Z moim pierwszym mężem nie układało się najlepiej. Przeżyliśmy razem pięć lat, a potem zdecydowaliśmy się na rozwód. Mieszkaliśmy w moim niewielkim mieszkaniu, które odziedziczyłam po swojej babci.
Konflikty w rodzinie zaczęły się, kiedy moja teściowa zamieszkała razem z nami. Po pół roku od jej przeprowadzki, zdecydowaliśmy się na rozwód. On zebrał swoje rzeczy i odszedł, zostawiając mnie z naszym synem. Michał skończył niedawno 14 lat, a ja w międzyczasie ułożyłam sobie życie z nowym partnerem.
Trzy lata temu wyszłam za mąż po raz drugi. Mój obecny mąż ma 45 lat i pracuje jako kierowca. Oboje całkiem dobrze zarabiamy, ale nie zdecydowaliśmy się na zakup wspólnego mieszkania. Janusz przeprowadził się do mnie, ponieważ opuścił mieszkanie, które kiedyś dzielił z byłą żoną.
Pewnego dnia poinformował mnie, że jego była żona znalazła nowego partnera i teraz on musi przejąć opiekę nad córką, bo jej matka zapragnęła cieszyć się życiem. I tak Janusz przyprowadził swoją córkę do naszego małego mieszkania.
Mimo wszystko starałam się zapewnić jej prywatną przestrzeń, dlatego oddałam naszą sypialnię i wraz z Januszem zajęliśmy salon. Dziewczynka okazała się być wyjątkowo zdecydowana i niezależna. Już od samego początku zaczęła sprawiać trudności, często wpadała w histerię, co zakłócało spokój mojemu synowi, nie wspominając o moim własnym.
Zaczęła narzekać, że jej sypialnia jest mniejsza niż mojego syna, co ją bardzo denerwowało. Twierdziła też, że Michał jej dokucza, choć w rzeczywistości jest on wyważonym i dobrze wychowanym chłopcem. Julia potrafiła manipulować swoim ojcem, a on zawsze jej bronił i usprawiedliwiał.

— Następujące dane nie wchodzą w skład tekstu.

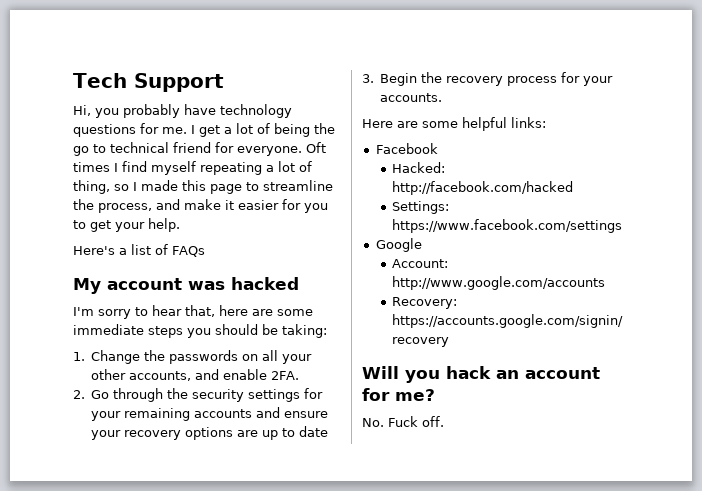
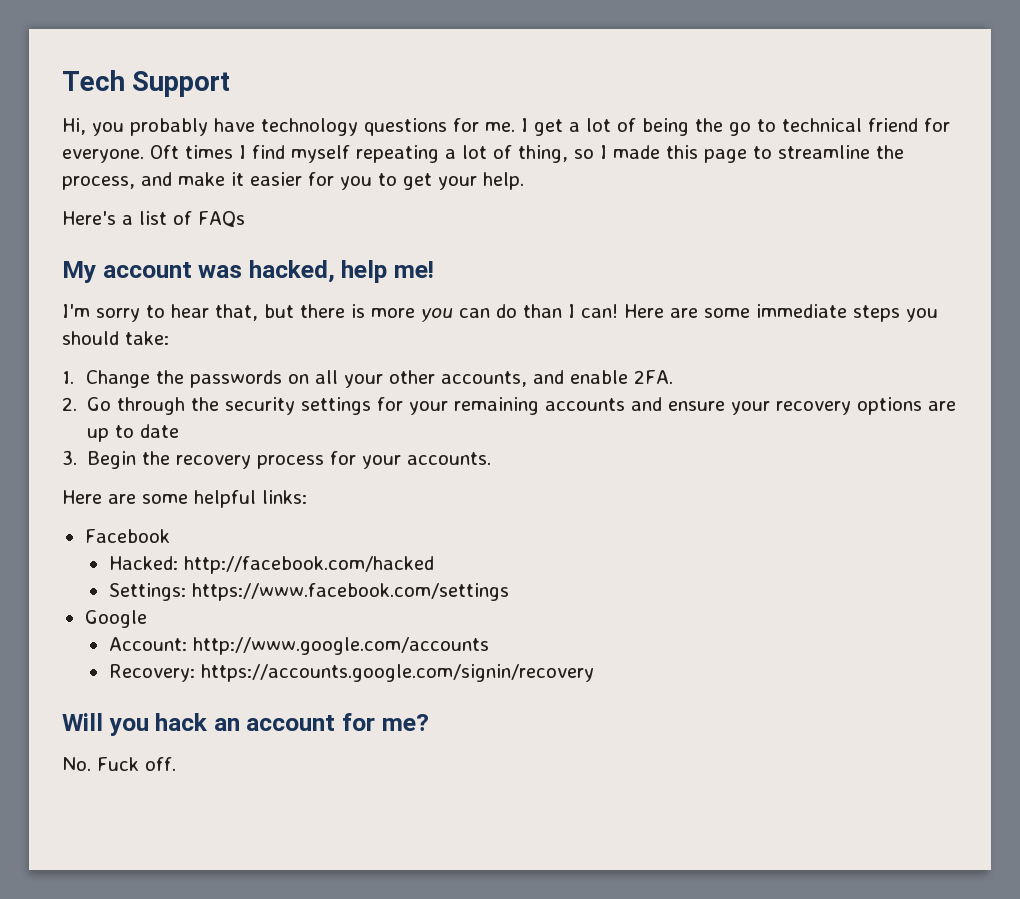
[231,277,299,290] hacked -> [248,260,435,283] hacked, help me!
[219,305,248,316] here -> [264,304,664,322] but there is more you can do than I can! Here
[262,324,327,338] be taking: -> [125,331,169,345] take:

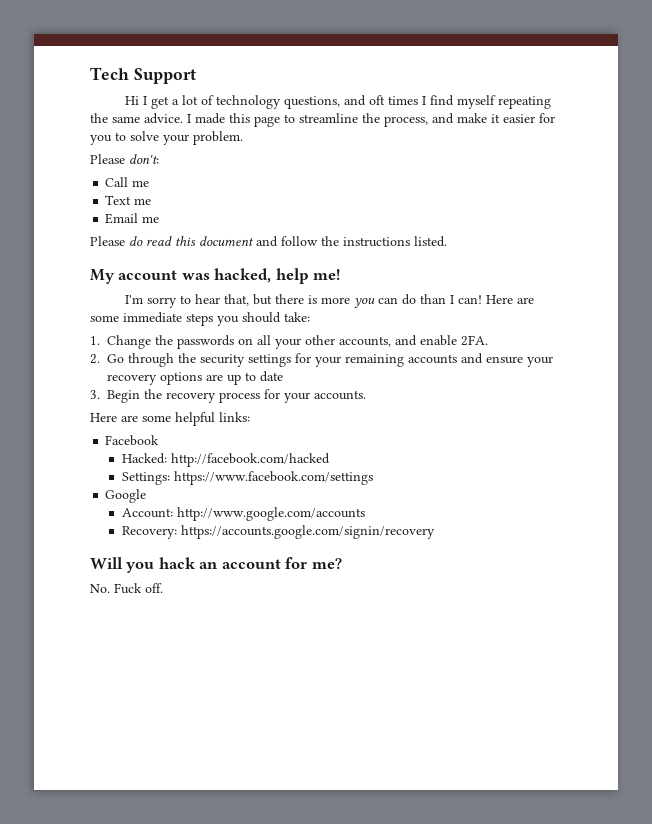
[62,118,515,136] Hi, you probably have technology questions for me. -> [125,96,140,105] Hi
[642,118,950,136] [62,145,179,163] being the go to technical friend for everyone. Oft -> [216,95,386,109] technology questions, and oft
[445,145,594,163] a lot of thing, so -> [90,113,183,124] the same advice.
[403,172,524,190] [62,211,245,227] get your help. // Here's a list of FAQs -> [130,131,243,145] [90,154,159,164] [105,177,150,187] [105,195,152,205] [105,213,160,224] [90,236,447,247] solve your problem. // Please don't: // Call me // Text me // Email me // Please do read this document and follow the instructions listed.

Julka była również bardzo wymagająca w kwestii jedzenia, a to, co jej podawałam, zawsze było niewystarczające. W zeszłym tygodniu doszło do incydentu – tak mnie wyprowadziła z równowagi, że kazałam jej iść do pokoju i nie wychodzić do rana, jeśli nie pasuje jej kolacja, którą ugotowałam.
Julia zareagowała z wyjątkową niechęcią, twierdząc, że nie mam prawa jej wydawać poleceń. Przypomniałam jej, że jest w moim domu i jeśli nadal będzie postępować w ten sposób, może wrócić do matki.
Mój mąż stanął oczywiście w obronie córki. Powiedziałam mu, że nie jestem gotowa na dłuższe tolerowanie takiego zachowania Julii w naszym domu i zaproponowałam, że jeśli się ze mną nie zgadza, może odejść wraz z nią.